### EXERCISE DETAILS
Retype the entries below exactly, and keep every picture out of your version.

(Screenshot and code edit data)
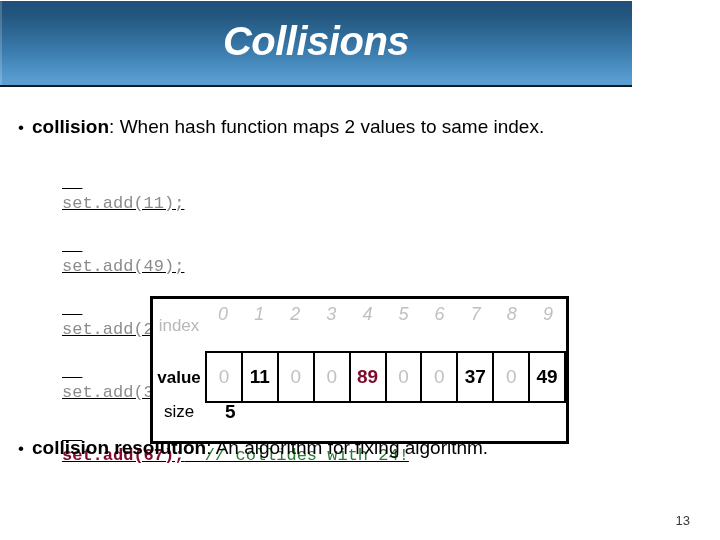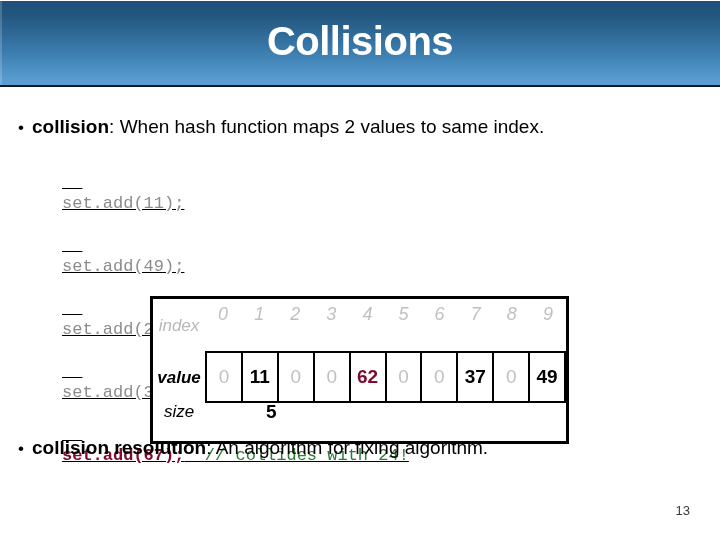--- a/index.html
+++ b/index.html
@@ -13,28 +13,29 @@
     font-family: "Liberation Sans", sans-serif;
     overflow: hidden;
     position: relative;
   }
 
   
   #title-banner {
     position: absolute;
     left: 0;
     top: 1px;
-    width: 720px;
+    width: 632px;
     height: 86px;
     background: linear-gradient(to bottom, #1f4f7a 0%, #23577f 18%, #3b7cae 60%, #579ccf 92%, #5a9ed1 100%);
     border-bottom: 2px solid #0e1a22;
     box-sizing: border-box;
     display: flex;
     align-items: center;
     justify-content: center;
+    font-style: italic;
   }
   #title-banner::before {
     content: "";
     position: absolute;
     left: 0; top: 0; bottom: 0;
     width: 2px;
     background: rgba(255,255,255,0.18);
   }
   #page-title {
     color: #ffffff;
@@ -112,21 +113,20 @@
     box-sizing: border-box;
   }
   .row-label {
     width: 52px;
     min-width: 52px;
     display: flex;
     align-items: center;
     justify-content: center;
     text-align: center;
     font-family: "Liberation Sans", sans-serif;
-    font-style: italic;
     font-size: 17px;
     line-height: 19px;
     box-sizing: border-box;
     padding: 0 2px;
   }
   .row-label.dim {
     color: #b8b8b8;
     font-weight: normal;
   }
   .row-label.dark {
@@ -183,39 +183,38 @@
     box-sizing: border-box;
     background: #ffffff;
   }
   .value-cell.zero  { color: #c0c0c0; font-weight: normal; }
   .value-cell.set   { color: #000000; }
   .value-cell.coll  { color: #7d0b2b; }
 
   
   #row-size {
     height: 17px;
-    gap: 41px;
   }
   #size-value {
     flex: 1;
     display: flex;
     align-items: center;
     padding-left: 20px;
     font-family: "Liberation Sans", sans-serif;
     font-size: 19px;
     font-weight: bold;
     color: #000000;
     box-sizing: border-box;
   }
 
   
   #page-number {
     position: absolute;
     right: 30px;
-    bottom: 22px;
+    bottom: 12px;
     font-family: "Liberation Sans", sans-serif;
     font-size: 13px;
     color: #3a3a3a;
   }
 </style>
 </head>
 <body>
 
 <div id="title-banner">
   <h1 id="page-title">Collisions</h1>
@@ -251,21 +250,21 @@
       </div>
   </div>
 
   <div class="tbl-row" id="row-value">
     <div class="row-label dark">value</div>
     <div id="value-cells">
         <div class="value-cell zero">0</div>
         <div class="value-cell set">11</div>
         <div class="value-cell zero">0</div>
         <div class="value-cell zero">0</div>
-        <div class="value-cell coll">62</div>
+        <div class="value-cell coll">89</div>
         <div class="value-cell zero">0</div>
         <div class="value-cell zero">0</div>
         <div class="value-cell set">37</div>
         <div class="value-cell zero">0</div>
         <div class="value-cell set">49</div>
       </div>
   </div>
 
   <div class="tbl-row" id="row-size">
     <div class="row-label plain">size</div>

### RESPONSE TO THIS EXERCISE
--- a/index.html
+++ b/index.html
@@ -13,28 +13,29 @@
     font-family: "Liberation Sans", sans-serif;
     overflow: hidden;
     position: relative;
   }
 
   
   #title-banner {
     position: absolute;
     left: 0;
     top: 1px;
-    width: 720px;
+    width: 632px;
     height: 86px;
     background: linear-gradient(to bottom, #1f4f7a 0%, #23577f 18%, #3b7cae 60%, #579ccf 92%, #5a9ed1 100%);
     border-bottom: 2px solid #0e1a22;
     box-sizing: border-box;
     display: flex;
     align-items: center;
     justify-content: center;
+    font-style: italic;
   }
   #title-banner::before {
     content: "";
     position: absolute;
     left: 0; top: 0; bottom: 0;
     width: 2px;
     background: rgba(255,255,255,0.18);
   }
   #page-title {
     color: #ffffff;
@@ -112,21 +113,20 @@
     box-sizing: border-box;
   }
   .row-label {
     width: 52px;
     min-width: 52px;
     display: flex;
     align-items: center;
     justify-content: center;
     text-align: center;
     font-family: "Liberation Sans", sans-serif;
-    font-style: italic;
     font-size: 17px;
     line-height: 19px;
     box-sizing: border-box;
     padding: 0 2px;
   }
   .row-label.dim {
     color: #b8b8b8;
     font-weight: normal;
   }
   .row-label.dark {
@@ -183,39 +183,38 @@
     box-sizing: border-box;
     background: #ffffff;
   }
   .value-cell.zero  { color: #c0c0c0; font-weight: normal; }
   .value-cell.set   { color: #000000; }
   .value-cell.coll  { color: #7d0b2b; }
 
   
   #row-size {
     height: 17px;
-    gap: 41px;
   }
   #size-value {
     flex: 1;
     display: flex;
     align-items: center;
     padding-left: 20px;
     font-family: "Liberation Sans", sans-serif;
     font-size: 19px;
     font-weight: bold;
     color: #000000;
     box-sizing: border-box;
   }
 
   
   #page-number {
     position: absolute;
     right: 30px;
-    bottom: 22px;
+    bottom: 12px;
     font-family: "Liberation Sans", sans-serif;
     font-size: 13px;
     color: #3a3a3a;
   }
 </style>
 </head>
 <body>
 
 <div id="title-banner">
   <h1 id="page-title">Collisions</h1>
@@ -251,21 +250,21 @@
       </div>
   </div>
 
   <div class="tbl-row" id="row-value">
     <div class="row-label dark">value</div>
     <div id="value-cells">
         <div class="value-cell zero">0</div>
         <div class="value-cell set">11</div>
         <div class="value-cell zero">0</div>
         <div class="value-cell zero">0</div>
-        <div class="value-cell coll">62</div>
+        <div class="value-cell coll">89</div>
         <div class="value-cell zero">0</div>
         <div class="value-cell zero">0</div>
         <div class="value-cell set">37</div>
         <div class="value-cell zero">0</div>
         <div class="value-cell set">49</div>
       </div>
   </div>
 
   <div class="tbl-row" id="row-size">
     <div class="row-label plain">size</div>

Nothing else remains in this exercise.